Regards, Nick Maclaren, University of Cambridge Computing Service, New Museums Site, Pembroke Street, Cambridge CB2 3QG, England. Email: nmm1@cam.ac.uk Tel.: +44 1223 334761 Fax: +44 1223 334679


Subject: Re: Bit counting and similar instructions Date: 4 Dec 1998 11:11:26 -0500 From: hrubin@b.stat.purdue.edu (Herman Rubin) Message-ID: 7491je$hmk@b.stat.purdue.edu References: 74745o$qi$1@joe.rice.edu Newsgroups: comp.arch.arithmetic Lines: 29

In article 74745o$qi$1@joe.rice.edu, Doug Moore dougm@farkas.caam.rice.edu wrote:

I'd like to know which modern architectures support instructions for any of the following (somewhat related) functions:

Count the number of 1 bits in a word Identify the position of most significant 1 bit in a word. Identify the position of the least significant 1 bit in a word. Report the binary logarithm of an integer.
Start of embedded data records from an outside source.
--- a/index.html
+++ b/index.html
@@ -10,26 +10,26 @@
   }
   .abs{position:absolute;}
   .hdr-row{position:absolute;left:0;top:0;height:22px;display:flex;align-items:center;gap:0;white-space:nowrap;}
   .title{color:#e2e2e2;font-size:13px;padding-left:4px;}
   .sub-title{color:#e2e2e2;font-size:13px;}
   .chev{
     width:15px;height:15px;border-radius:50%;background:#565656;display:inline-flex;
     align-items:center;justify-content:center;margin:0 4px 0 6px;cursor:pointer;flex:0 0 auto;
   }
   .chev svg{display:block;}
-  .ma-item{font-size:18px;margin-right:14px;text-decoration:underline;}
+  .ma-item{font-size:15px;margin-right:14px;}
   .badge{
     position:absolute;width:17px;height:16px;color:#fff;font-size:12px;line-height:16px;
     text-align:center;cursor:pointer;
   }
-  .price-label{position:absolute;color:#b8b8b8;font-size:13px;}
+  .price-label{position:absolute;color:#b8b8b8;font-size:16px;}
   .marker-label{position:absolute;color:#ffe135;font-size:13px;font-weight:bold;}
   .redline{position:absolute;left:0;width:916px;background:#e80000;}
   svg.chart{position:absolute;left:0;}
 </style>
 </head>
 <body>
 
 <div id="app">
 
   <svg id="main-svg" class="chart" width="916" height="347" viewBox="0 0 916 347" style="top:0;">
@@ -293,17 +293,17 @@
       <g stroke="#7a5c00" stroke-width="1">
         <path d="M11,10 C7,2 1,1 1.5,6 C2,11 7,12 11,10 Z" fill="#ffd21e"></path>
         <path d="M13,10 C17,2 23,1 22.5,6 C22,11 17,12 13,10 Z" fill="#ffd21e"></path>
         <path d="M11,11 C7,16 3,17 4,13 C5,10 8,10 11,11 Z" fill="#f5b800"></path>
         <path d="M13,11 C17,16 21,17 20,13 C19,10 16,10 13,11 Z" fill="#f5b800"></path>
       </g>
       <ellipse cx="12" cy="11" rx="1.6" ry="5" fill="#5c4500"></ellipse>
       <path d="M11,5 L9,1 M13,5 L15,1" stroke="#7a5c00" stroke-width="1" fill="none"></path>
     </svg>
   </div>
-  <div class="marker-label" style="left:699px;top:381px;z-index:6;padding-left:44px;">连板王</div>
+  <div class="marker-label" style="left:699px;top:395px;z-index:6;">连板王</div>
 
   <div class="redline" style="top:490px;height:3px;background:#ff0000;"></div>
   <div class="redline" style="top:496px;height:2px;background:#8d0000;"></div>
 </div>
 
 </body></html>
Of course, these are unusual instructions since they would hard to generate from most programming languages.

Let me add one more to the list; it would be very useful for such purposes as generating non-uniform random numbers from uniform random bit input.

What is wanted is to read a bit stream from a position given by a bit pointer, find the distance to the next 1 in the stream, and update the pointer, with appropriate interrupts if the stream becomes exhausted or there are no 1's remaining bits in the stream.
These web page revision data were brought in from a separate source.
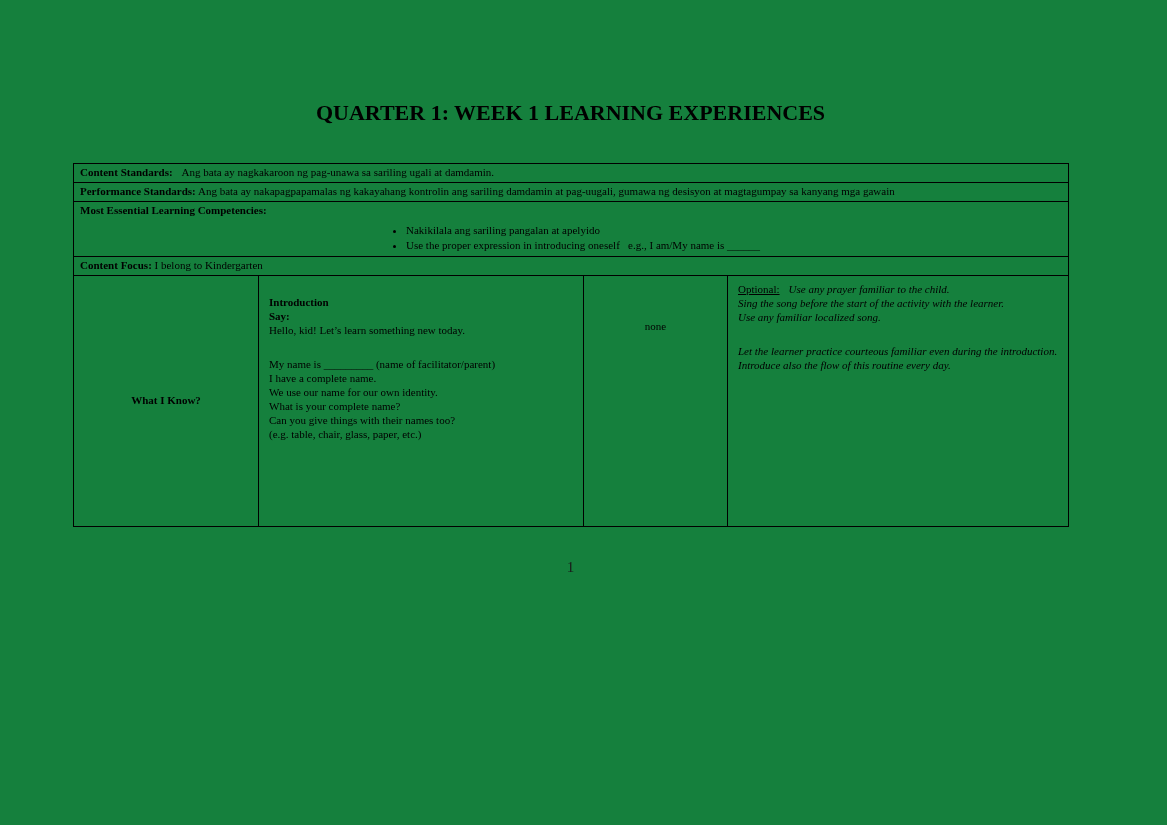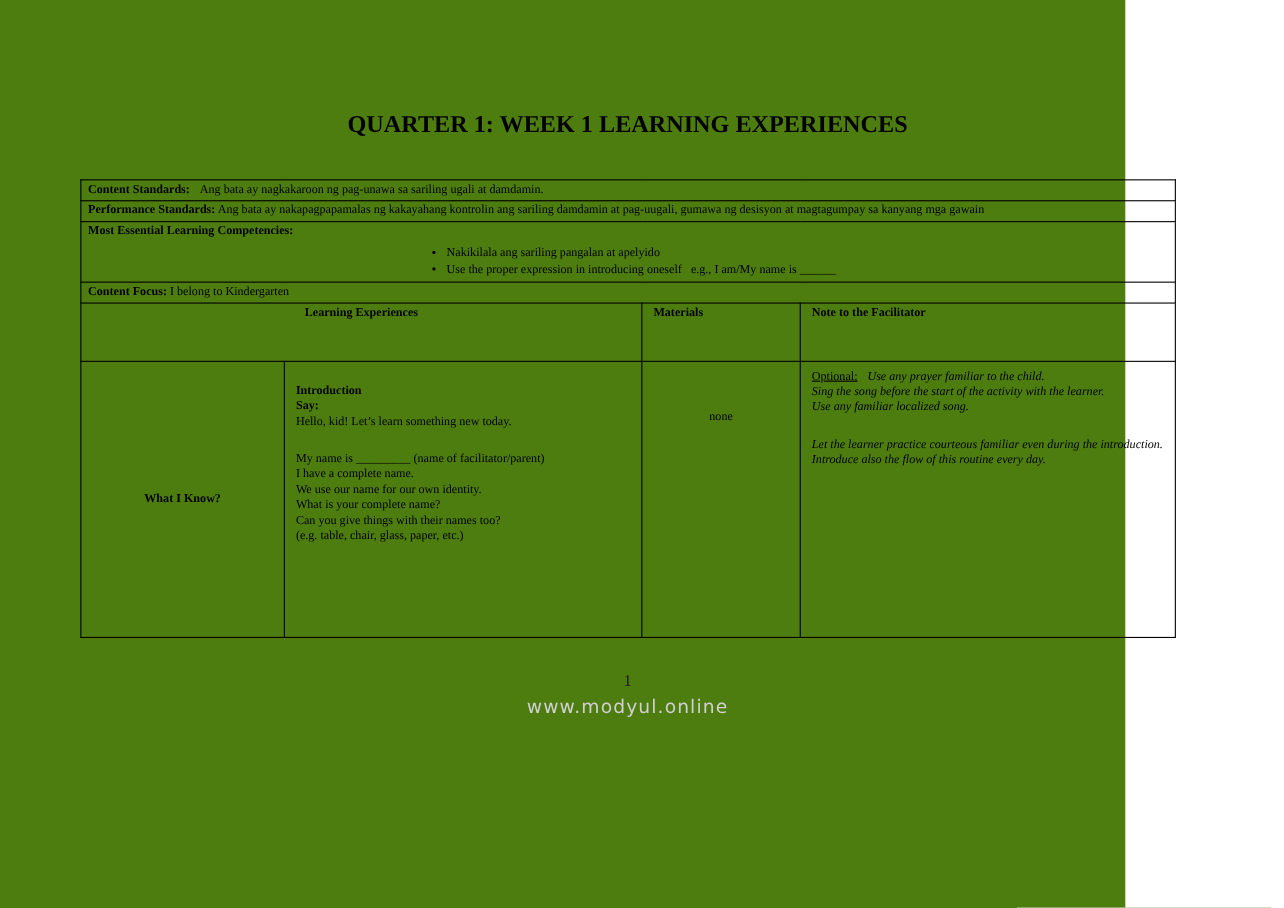--- a/index.html
+++ b/index.html
@@ -9,23 +9,23 @@
   }
   body {
     width: 1167px;
     height: 825px;
     overflow: hidden;
     font-family: "Liberation Serif", "DejaVu Serif", serif;
     color: #000000;
   }
   .page {
     position: relative;
-    width: 1023px;
+    width: 1167px;
     height: 825px;
-    background: #4d7c0f;
+    background: #15803d;
   }
   .content {
     width: 995px;
     margin-left: 73px;
   }
   .doc-title {
     margin: 0;
     padding-top: 99px;
     text-align: center;
     font-size: 22px;
@@ -140,25 +140,20 @@
         </td>
       </tr>
 
       <tr class="r4">
         <td colspan="4">
           <span class="b">Content Focus:</span>
           <span>I belong to Kindergarten</span>
         </td>
       </tr>
 
-      <tr class="r5">
-        <td colspan="2" class="le-head">Learning Experiences</td>
-        <td class="col-head">Materials</td>
-        <td class="col-head">Note to the Facilitator</td>
-      </tr>
 
 
       <tr class="r7">
         <td class="label-cell">What I Know?</td>
 
         <td class="exp-cell">
           <p class="line b">Introduction</p>
           <p class="line b">Say:</p>
           <p class="line">Hello, kid! Let’s learn something new today.</p>
           <p class="line gap-above">My name is _________ (name of facilitator/parent)</p>
@@ -181,17 +176,16 @@
           <p class="line it">Use any familiar localized song.</p>
           <p class="line it gap-above">Let the learner practice courteous familiar even during the introduction.</p>
           <p class="line it">Introduce also the flow of this routine every day.</p>
         </td>
       </tr>
     </tbody>
       </table>
 
     <div class="footer">
       <p class="pagenum">1</p>
-      <p class="watermark">www.modyul.online</p>
     </div>
 
   </div>
 </div>
 
 </body></html>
Even partial tools would be helpful.

This address is for information only. I do not claim that these views are those of the Statistics Department or of Purdue University. Herman Rubin, Dept. of Statistics, Purdue Univ., West Lafayette IN47907-1399 hrubin@stat.purdue.edu Phone: (765)494-6054 FAX: (765)494-0558


Subject: Re: Bit counting and similar instructions Date: Sat, 05 Dec 1998 15🔞58 +0100 From: Terje Mathisen Terje.Mathisen@hda.hydro.com Message-ID: 366940D2.54B0DDE1@hda.hydro.com References: 7491je$hmk@b.stat.purdue.edu Newsgroups: comp.arch.arithmetic Lines: 92

Herman Rubin wrote:

In article 74745o$qi$1@joe.rice.edu, Doug Moore dougm@farkas.caam.rice.edu wrote:

I'd like to know which modern architectures support instructions for any of the following (somewhat related) functions:

Count the number of 1 bits in a word Identify the position of most significant 1 bit in a word. Identify the position of the least significant 1 bit in a word. Report the binary logarithm of an integer.

Of course, these are unusual instructions since they would hard to generate from most programming languages.
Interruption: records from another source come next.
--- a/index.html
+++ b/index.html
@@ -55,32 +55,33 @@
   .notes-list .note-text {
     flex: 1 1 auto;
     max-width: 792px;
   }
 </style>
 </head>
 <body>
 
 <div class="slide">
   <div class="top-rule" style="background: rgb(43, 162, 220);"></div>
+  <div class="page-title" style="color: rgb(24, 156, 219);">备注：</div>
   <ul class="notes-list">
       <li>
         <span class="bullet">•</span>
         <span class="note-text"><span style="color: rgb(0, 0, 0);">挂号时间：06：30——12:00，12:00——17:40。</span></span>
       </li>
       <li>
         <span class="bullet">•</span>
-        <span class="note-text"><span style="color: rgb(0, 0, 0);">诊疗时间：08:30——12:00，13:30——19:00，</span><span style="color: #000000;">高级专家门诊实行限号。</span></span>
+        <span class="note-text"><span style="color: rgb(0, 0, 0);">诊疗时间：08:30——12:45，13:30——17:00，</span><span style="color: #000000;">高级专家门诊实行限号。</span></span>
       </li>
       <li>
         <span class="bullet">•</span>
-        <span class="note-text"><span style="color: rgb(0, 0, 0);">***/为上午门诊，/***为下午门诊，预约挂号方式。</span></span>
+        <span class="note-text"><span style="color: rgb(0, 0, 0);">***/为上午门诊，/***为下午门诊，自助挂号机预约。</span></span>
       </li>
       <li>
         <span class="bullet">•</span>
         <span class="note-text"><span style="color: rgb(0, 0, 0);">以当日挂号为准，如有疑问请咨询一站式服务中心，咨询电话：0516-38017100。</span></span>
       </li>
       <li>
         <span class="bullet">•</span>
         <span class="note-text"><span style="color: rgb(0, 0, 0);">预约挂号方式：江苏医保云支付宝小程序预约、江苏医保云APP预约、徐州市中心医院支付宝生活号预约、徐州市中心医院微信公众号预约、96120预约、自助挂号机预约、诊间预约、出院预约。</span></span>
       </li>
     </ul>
Let me add one more to the list; it would be very useful for such purposes as generating non-uniform random numbers from uniform random bit input.

What is wanted is to read a bit stream from a position given by a bit pointer, find the distance to the next 1 in the stream, and update the pointer, with appropriate interrupts if the stream becomes exhausted or there are no 1's remaining bits in the stream.

Even partial tools would be helpful.

The partial tools already exists, and should be plenty good enough to do this very quickly.

If the input bit stream is really random, then the average distance to the next 1 bit will be two bits, right?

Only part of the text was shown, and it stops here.